_What you should do_
Could you repeat the listing exactly, leaving out the pictures?
⟨
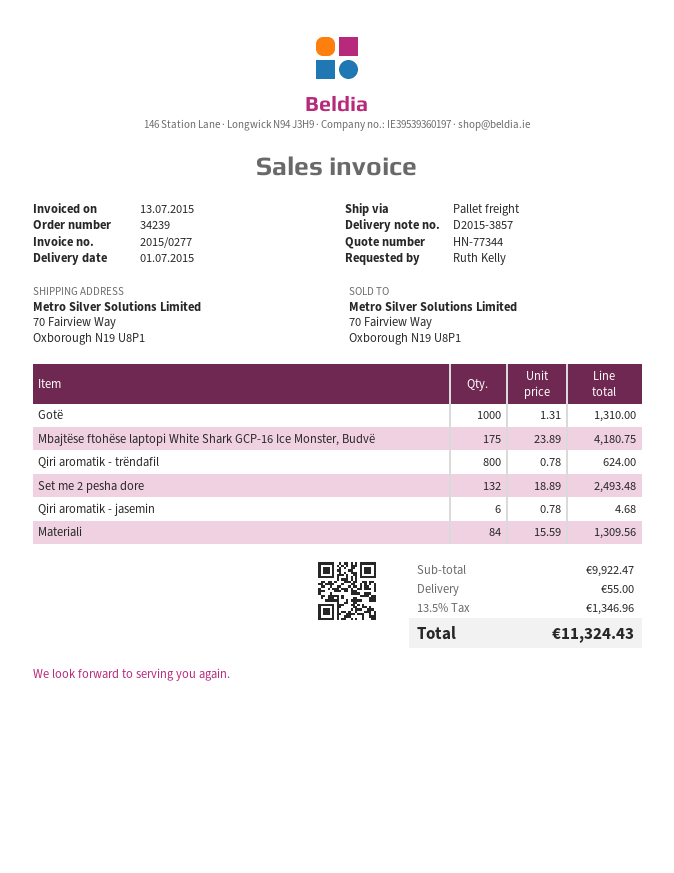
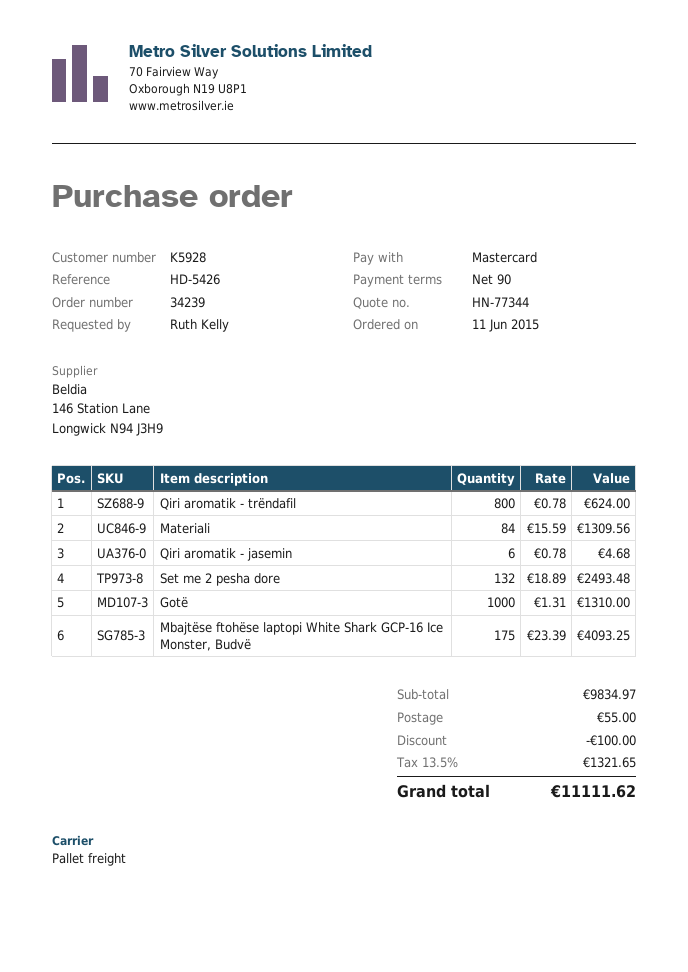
Mbajtëse ftohëse laptopi White Shark GCP-16 Ice Monster, Budvë: 175 x 23.89 = 4180.75 -> 175 x 23.39 = 4093.25
subtotal: 9922.47 -> 9834.97
discount: none -> 100.00
tax: 13.5% = 1346.96 -> 13.5% = 1321.65
total: 11324.43 -> 11111.62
⟩
_The answer_
Mbajtëse ftohëse laptopi White Shark GCP-16 Ice Monster, Budvë: 175 x 23.89 = 4180.75 -> 175 x 23.39 = 4093.25
subtotal: 9922.47 -> 9834.97
discount: none -> 100.00
tax: 13.5% = 1346.96 -> 13.5% = 1321.65
total: 11324.43 -> 11111.62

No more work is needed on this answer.